[Opening DATASET ENTRIES section]

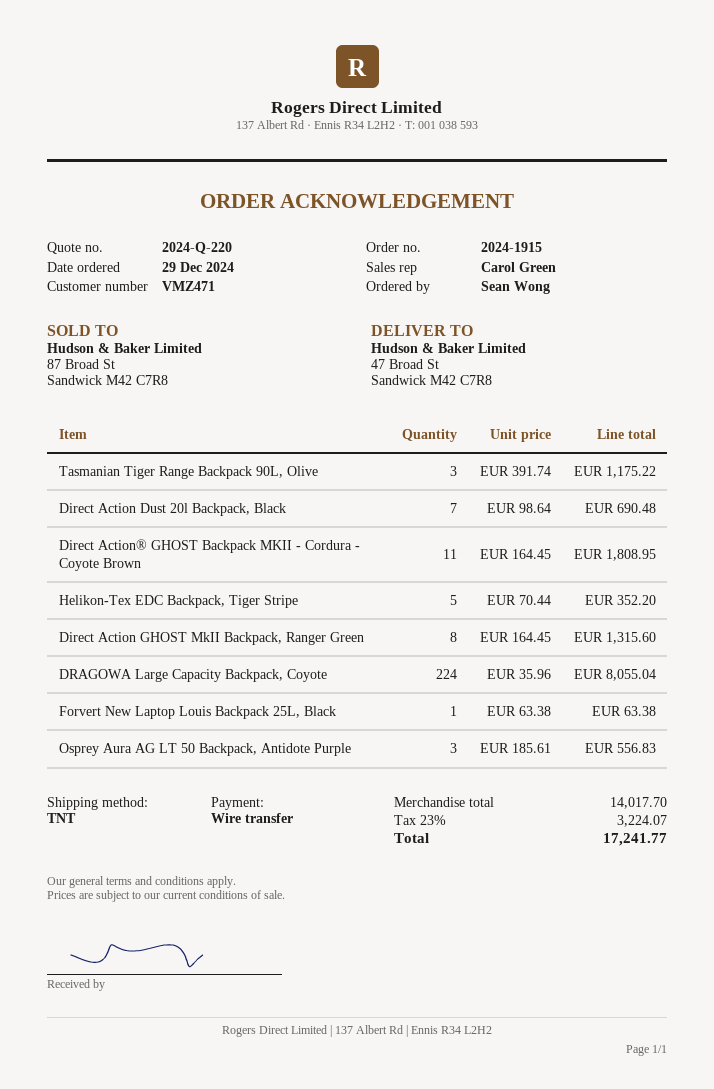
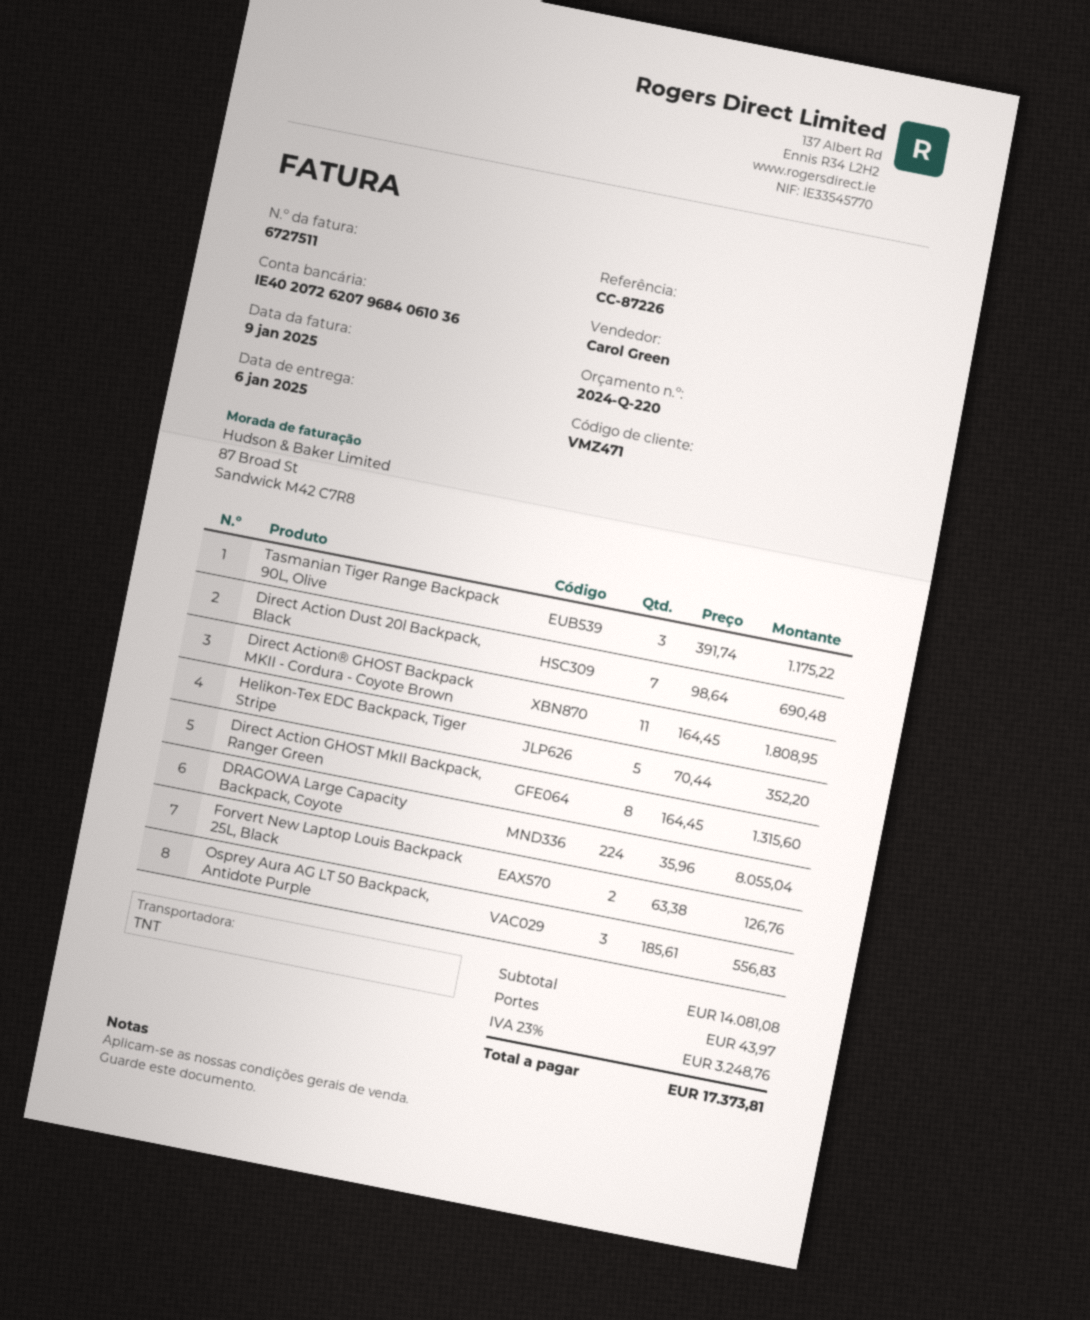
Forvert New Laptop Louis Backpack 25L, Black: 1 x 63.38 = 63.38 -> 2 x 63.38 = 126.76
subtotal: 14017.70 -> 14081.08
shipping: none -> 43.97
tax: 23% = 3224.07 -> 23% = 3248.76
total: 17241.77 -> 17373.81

[Closing DATASET ENTRIES section]
[Opening DATASET ENTRIES section]

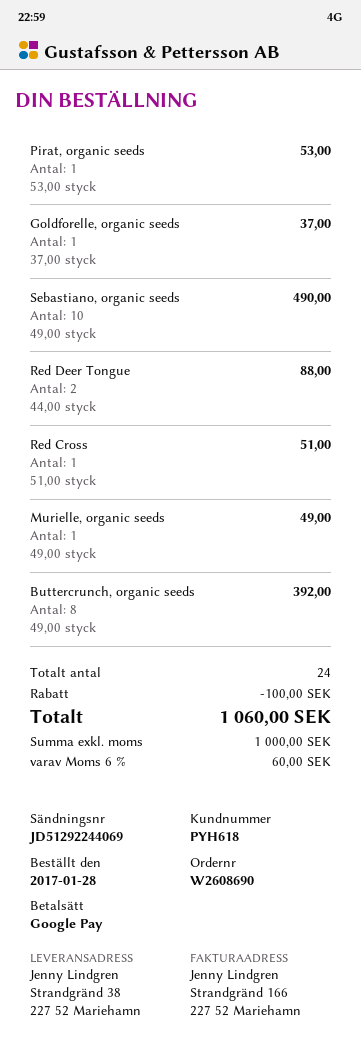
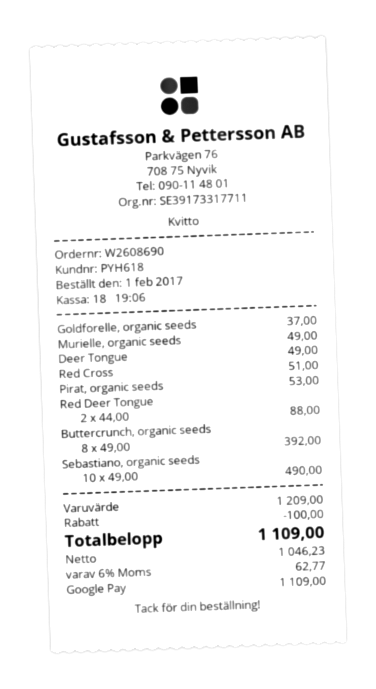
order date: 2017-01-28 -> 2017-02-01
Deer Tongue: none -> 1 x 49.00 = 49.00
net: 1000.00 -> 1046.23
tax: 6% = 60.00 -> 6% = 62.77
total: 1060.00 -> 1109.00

[Closing DATASET ENTRIES section]

ACTIVITY: Within the material above, transcribe exactly the lines that run from the line holding "Forvert New Laptop" through the line holding "total: 17241.77 -> 17373.81".

RESPONSE:
Forvert New Laptop Louis Backpack 25L, Black: 1 x 63.38 = 63.38 -> 2 x 63.38 = 126.76
subtotal: 14017.70 -> 14081.08
shipping: none -> 43.97
tax: 23% = 3224.07 -> 23% = 3248.76
total: 17241.77 -> 17373.81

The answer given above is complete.